Friday, March 6, 2009

Taming of the Shrew

"Love melts the cruelest, arrogance boils the softest."
Its not an article referring to Shakespeare's work and commenting on what he could 've done in it. Indeed I acknowledge the fact,this article should have been named 'Taming of the Leo',but the heading makes it readable enough.
When Angels fall to Demons, Da Vinci Code is lost forever, Digital Fortress conquers NSA then sun stops shining ,lion stops roaring and arrogance turns into shame. (Sorry I couldn't help fan following for Dan Brown ).

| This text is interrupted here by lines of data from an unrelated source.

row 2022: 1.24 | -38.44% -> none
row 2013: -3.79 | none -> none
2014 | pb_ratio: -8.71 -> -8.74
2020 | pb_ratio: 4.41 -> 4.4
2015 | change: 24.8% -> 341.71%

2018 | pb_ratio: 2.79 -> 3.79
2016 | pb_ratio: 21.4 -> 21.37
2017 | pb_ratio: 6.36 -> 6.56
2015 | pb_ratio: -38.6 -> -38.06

A good example of this being me.
Arrogant as I had been ,justifying my Leo tag (who's not if possessing some talents), I had been always somewhere near to what I had aimed for ,my intelligence never letting me down. But here at IIT, land of converses, worsts and destruction ,ever since I entered this: arrogance gave me nothing other than shame ,and not because others criticized me for that,actually I didn't care had they said me ,but because I realized I was not worth it anymore .
Yet another line of my profile faltered ,if I am determined to do something I rarely end up being miles away from it.

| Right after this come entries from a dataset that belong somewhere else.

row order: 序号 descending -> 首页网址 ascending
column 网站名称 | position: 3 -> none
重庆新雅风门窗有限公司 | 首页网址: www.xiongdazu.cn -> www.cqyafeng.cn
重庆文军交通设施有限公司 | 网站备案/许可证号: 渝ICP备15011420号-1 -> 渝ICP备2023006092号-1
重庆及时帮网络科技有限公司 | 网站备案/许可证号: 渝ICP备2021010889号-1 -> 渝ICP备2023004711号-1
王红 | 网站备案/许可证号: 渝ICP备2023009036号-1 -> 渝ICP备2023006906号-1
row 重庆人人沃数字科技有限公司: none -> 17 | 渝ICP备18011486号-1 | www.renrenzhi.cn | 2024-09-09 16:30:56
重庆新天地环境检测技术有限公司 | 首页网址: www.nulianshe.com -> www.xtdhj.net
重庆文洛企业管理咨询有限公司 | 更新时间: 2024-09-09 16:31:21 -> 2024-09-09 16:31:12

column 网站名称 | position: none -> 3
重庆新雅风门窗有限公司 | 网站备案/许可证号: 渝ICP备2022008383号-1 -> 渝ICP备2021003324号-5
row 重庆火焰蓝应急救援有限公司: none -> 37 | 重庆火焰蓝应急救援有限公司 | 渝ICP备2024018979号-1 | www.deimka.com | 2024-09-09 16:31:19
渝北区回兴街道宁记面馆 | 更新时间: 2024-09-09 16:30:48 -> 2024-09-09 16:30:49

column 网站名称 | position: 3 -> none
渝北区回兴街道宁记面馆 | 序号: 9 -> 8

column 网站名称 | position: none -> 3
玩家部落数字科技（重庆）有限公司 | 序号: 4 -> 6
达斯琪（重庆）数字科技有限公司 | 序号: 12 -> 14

For minors 2, after good enough realization, where I would stand, on studying the way it had been in Minor 1,I had improved on all aspects, studied well enough for it and was well enough determined to conquer it. But fate didn't extend its hand and I am quite sure ,neither would it again in these 5 years. The papers where I thought, I had performed quite well, the results spoke something else ,it were worse than Minor 1. Another property of mine,(getting marks as much as estimated) started looking nonsense now, for now all I evaluated was approximately twice the marks I got . For now ,determination with hardwork wasn't paying off and after days of frustration following these marks and the case of the lost bag ,I broke down into tears on that day on being called from my home. I realized still people I relied most for anything were my parents and not these friends, who once did show to bother and even offer full support ,but are the first ones to withdraw in the time of actual need.
However my minor marks read:
MAL 115 - 8.5 /25
CSL 101- 15/40
CYL 110- 43/100
MEL 110- 14.5/40
For sure ,the last marks ,although one of the lowests in class ,was the only one that consoled me ,for I had expected worse of it ,subject being ED. For MAL, my first reaction on leaving examination hall was of about 23 or 24 but slowly by the night I realized I 'd been reduced to 15 already .But not till the handling of the paper had I expected as low as 8.5 ,where class average had been 10.5, 5 marks deducted due to some stupid egoestic reasons by the teacher. CSL ,I knew I didn't perform it that well ,but expectations were better than Minor 1 but what I got was 2 marks lesser than Minor 1. CYL definitely marks were more than last time ,which was a mere 25/100 ,but add to the fact class average was 40 this time and I had expected something around 65. On second evaluation all I realized was places where I had looked for consolatory step grading had been absent and all they contained were big zeroes ,as per IIT system. I had failed myself ,my parents ,my tears weren't stopping and for the first time in these 18 years ,did I weigh an option named 'suicide'.
Surely ,I had been tamed ,I was no longer the same guy ,because shame stopped me to speak anything ,because I knew all I deserved was this.